##### Source data #####
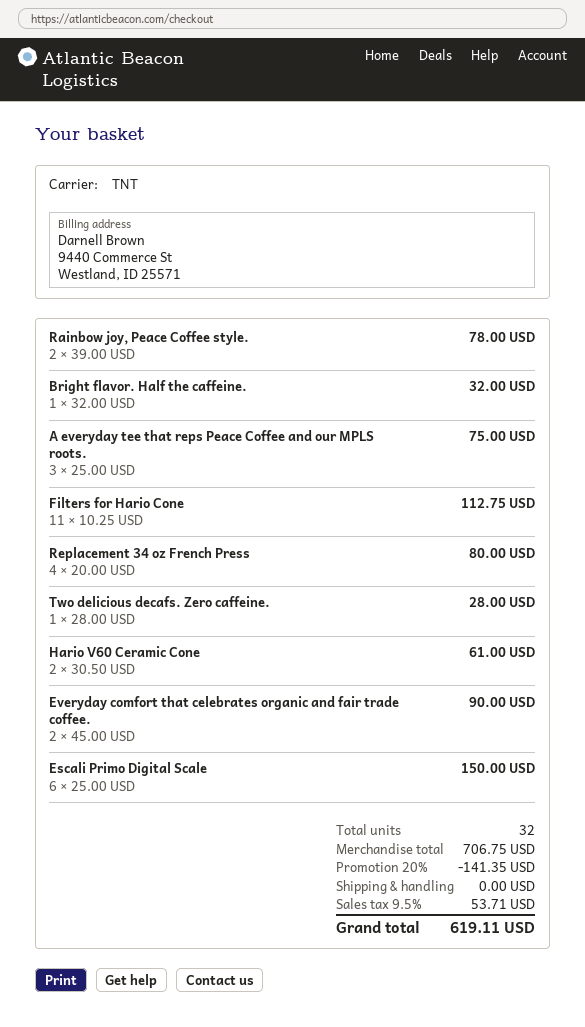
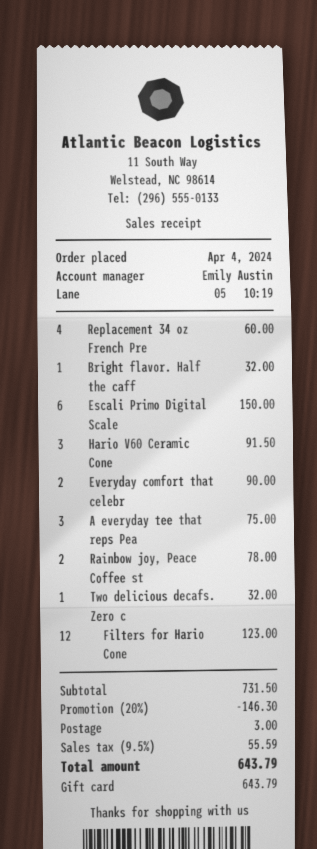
Filters for Hario Cone: 11 for 112.75 -> 12 for 123.00
Replacement 34 oz French Press: 4 for 80.00 -> 4 for 60.00
Two delicious decafs. Zero caffeine.: 1 for 28.00 -> 1 for 32.00
Hario V60 Ceramic Cone: 2 for 61.00 -> 3 for 91.50
subtotal: 706.75 -> 731.50
discount: 20% = 141.35 -> 20% = 146.30
shipping: 0.00 -> 3.00
tax: 9.5% = 53.71 -> 9.5% = 55.59
total: 619.11 -> 643.79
#####
For each line in the records that holds "Cone", show that line as it stands.

Filters for Hario Cone: 11 for 112.75 -> 12 for 123.00
Hario V60 Ceramic Cone: 2 for 61.00 -> 3 for 91.50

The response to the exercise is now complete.